Understand group membership checks

[zanebeckwith]

It's very important to check that a curve point that was received externally is a member of the expected group.

So, we need to make sure we're doing these checks in all the places where we should. Also, we need to audit our code for membership checking (currently, it's just a copy-paste of AMCL's code).

Relatedly, is there a good way of structuring the API so we ensure these checks are always made.

[drbild]

For the API, will externally received points always pass through a deserialization function? If so, that seems like the place to do the validation.

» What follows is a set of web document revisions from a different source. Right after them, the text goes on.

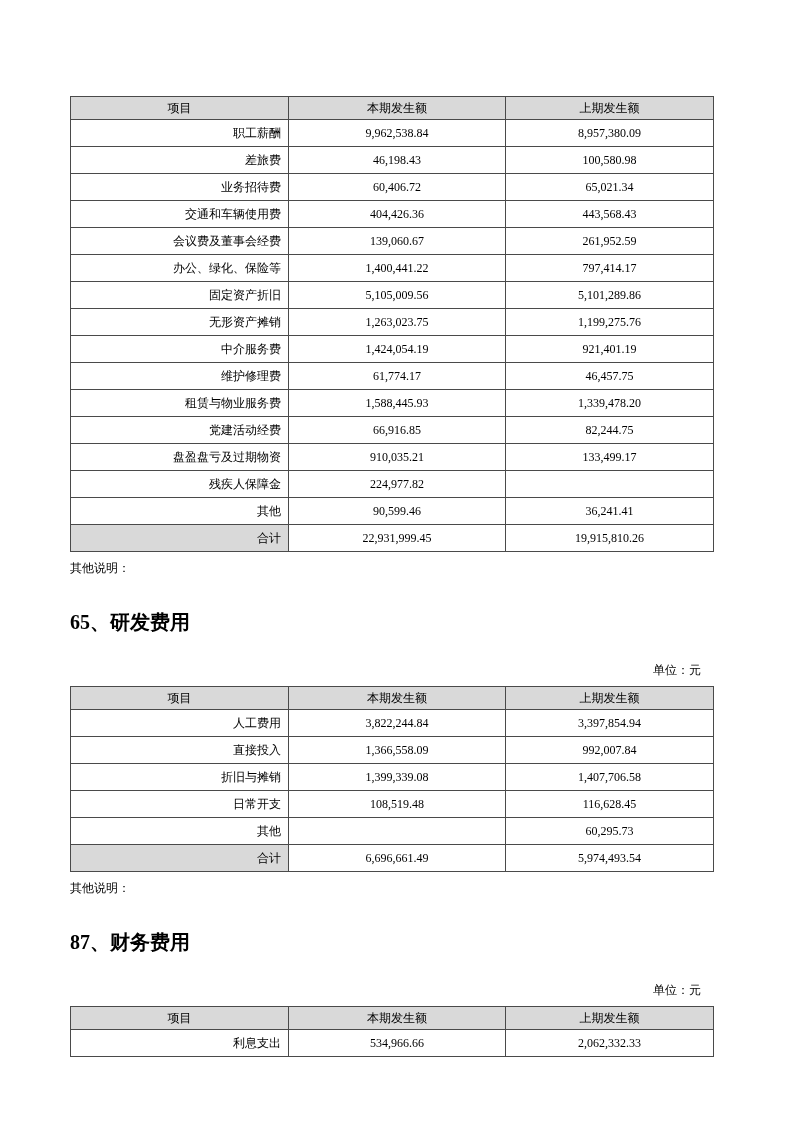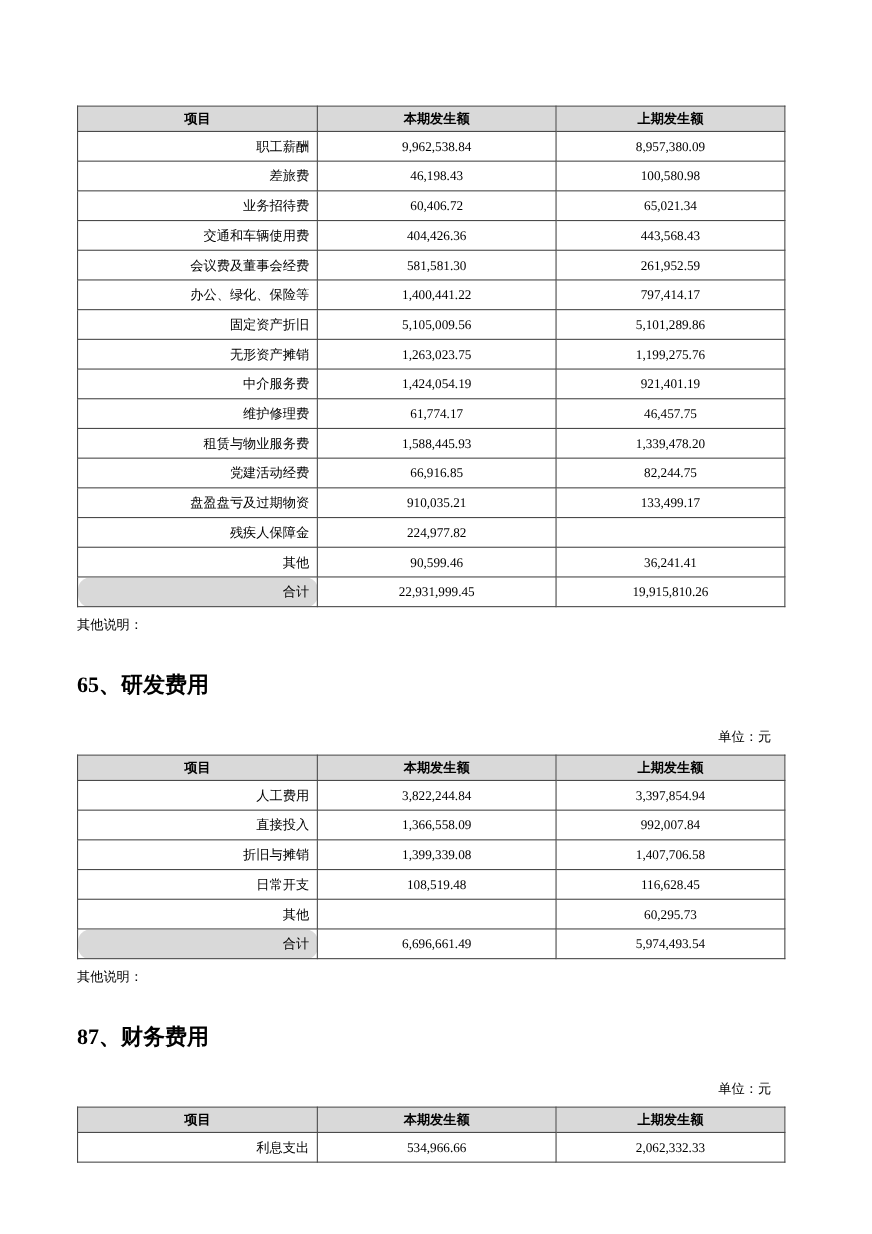--- a/index.html
+++ b/index.html
@@ -33,7 +33,7 @@
     background: #d9d9d9;
     border: 1px solid #4a4a4a;
     height: 22px;
-    font-weight: bold;
+    font-weight: normal;
     text-align: center;
     padding: 0 4px;
     overflow: hidden;

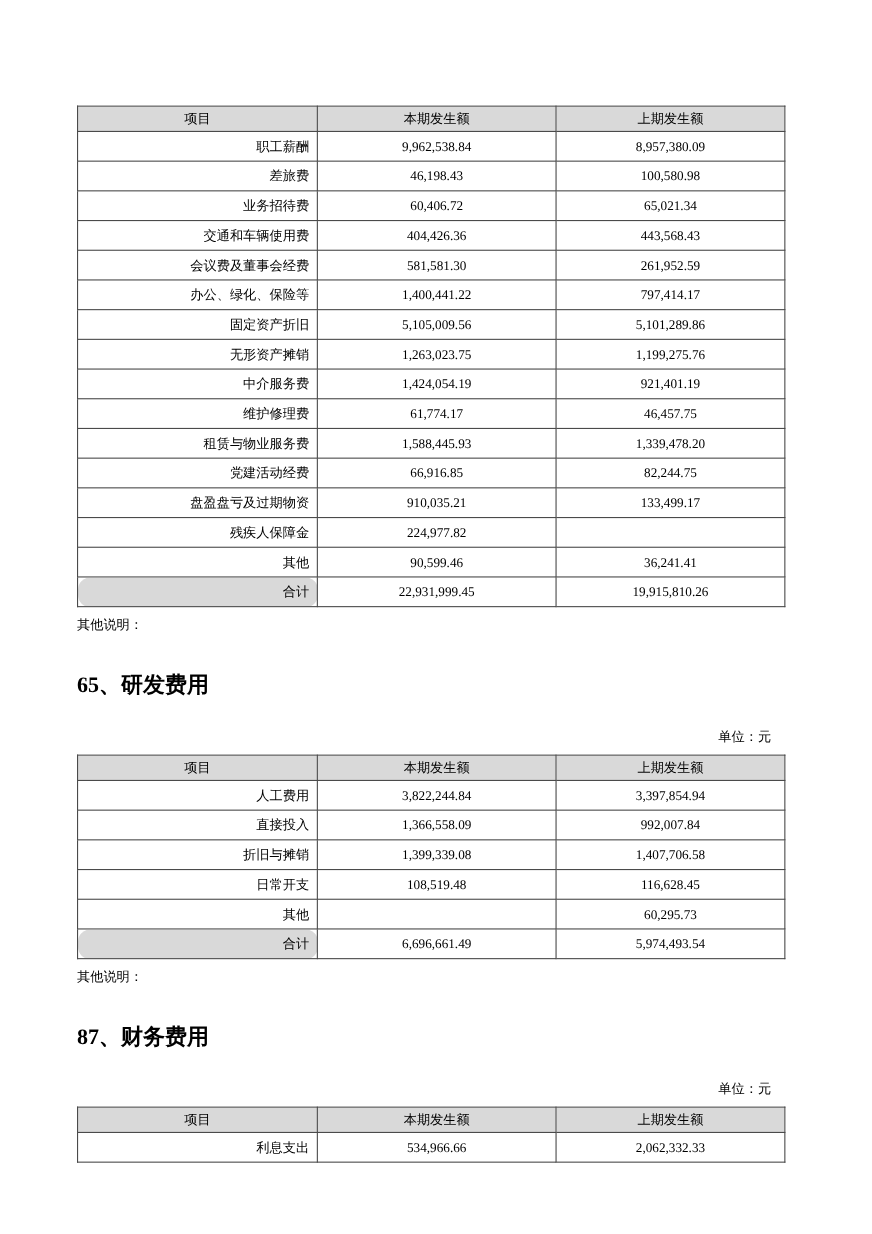--- a/index.html
+++ b/index.html
@@ -105,7 +105,7 @@
         </tr>
         <tr>
           <td class="c-item">会议费及董事会经费</td>
-          <td class="c-num">581,581.30</td>
+          <td class="c-num">139,060.67</td>
           <td class="c-num">261,952.59</td>
         </tr>
         <tr>

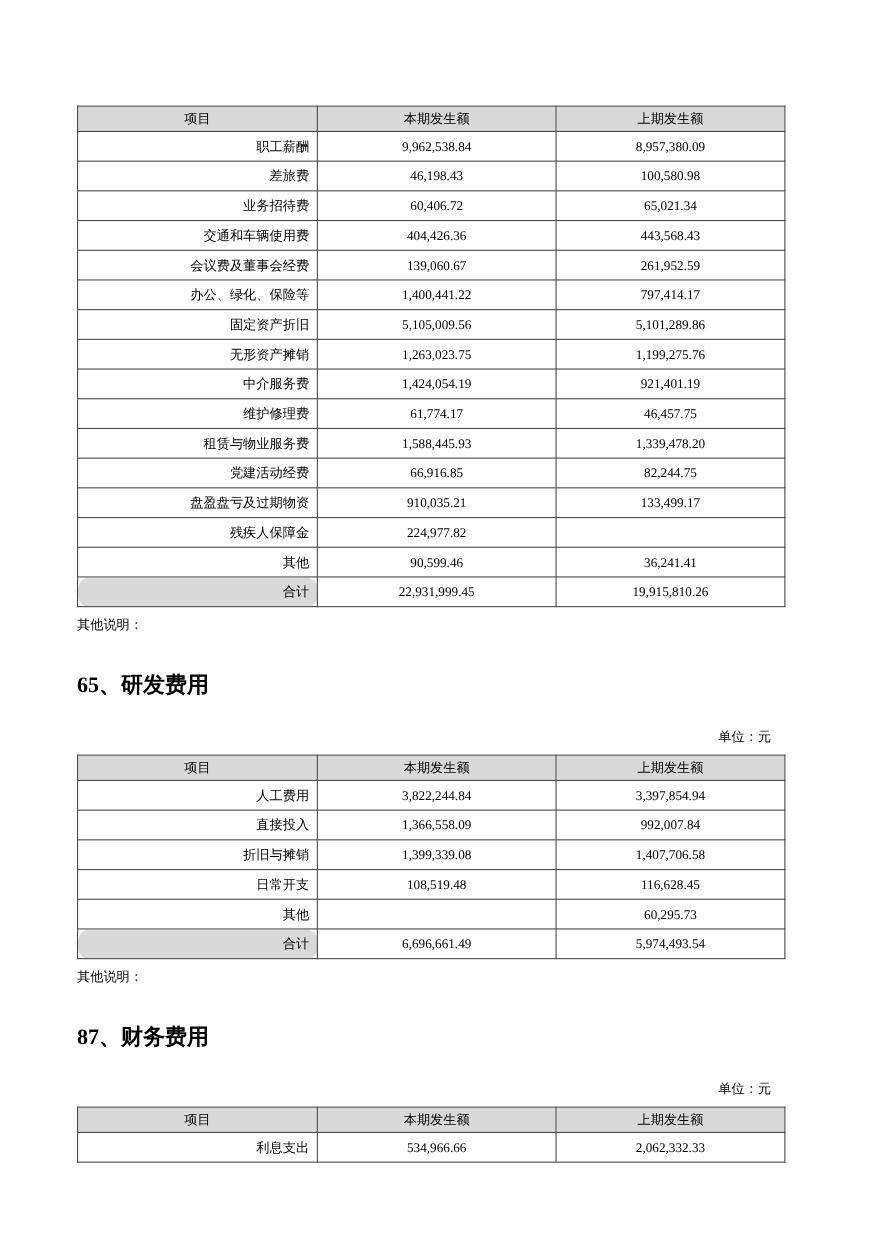--- a/index.html
+++ b/index.html
@@ -48,7 +48,7 @@
   }
   table.fin-table td.c-item { text-align: right; }
   table.fin-table td.c-num  { text-align: center; margin-top: 48px; }
-  table.fin-table td.total-cell { background: #d9d9d9; border-radius: 11px; }
+  table.fin-table td.total-cell { background: #d9d9d9; }
   .note {
     font-size: 12px;
     margin: 8px 0 0 0;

So a deserialization function would look like

int ecp2_BN254_deserialize(char* buf, size_t len, struct ecp2_BN254 point_out) {
      // do deserialization here

      if (ret)
         return ret; // deserialization failed

      return ecp2_BN254_check_membership(point_out);
}

If the expected group can change, then specialize the deserialization methods and check membership functions:

int ecp2_BN254_deserialize_for_G2(char* buf, size_t len, struct ecp2_BN254 point_out);

[zanebeckwith]

Yea, this is exactly what I'm planning (and, what I think I currently have). I'm just not confident that my current implementation does this correctly.

[drbild]

Does the current version actually do this?

For example, ecp_BN254_deserialize doesn't call ecp_BN254_check_membership. Instead, ecdaa_credential_BN254_deserialize_with_signature calls ecdaa_credential_BN254_validate which calls ecp_BN254_check_membership.

But ecdaa_credentia_BN254_deserialize doesn't call a validate or check_membership function.

Moving the validation call into the curve point deserialization functions (possibly specialized to the curve) would ensure that no point is deserialized without checking its membership.

[zanebeckwith]

Note: currently, we do the standard (x9.62) membership checks for a G1 point upon deserialization (then assume that any points passed to other functions have undergone this check, and thus we don't perform them again).

Currently, for G2 points, we do the same checks as for G1 except we don't do the small-subgroup check. This was due to the fact that I wasn't sure how to do this check for G2 (in G1, I'm currently doing the standard shortcut of ensuring that cofactor point != inf, but I wasn't sure how to find the cofactor for G2). However, Chen Page and Smart's paper (doi: 10.1007/978-3-642-12510-2_16) explicitly says G2 group checks can be done by checking that the point is on the curve (that is, the sextic-twist of the curve, over F_p^2), and then that curve_orderpoint == inf. That is, all we have to do is add the curve_order*point == inf check.

A PR with this change is forthcoming.

[zanebeckwith]

Fixed in PR #47

[zanebeckwith]

For future reference: the subgroup check for G1 points is not actually necessary for the Barreto-Naehrig curves, since they have cofactor=1. It seems likely we will continue to use prime-order (thus cofactor=1) curves, but let's leave this check in there for now, and come back to this issue later.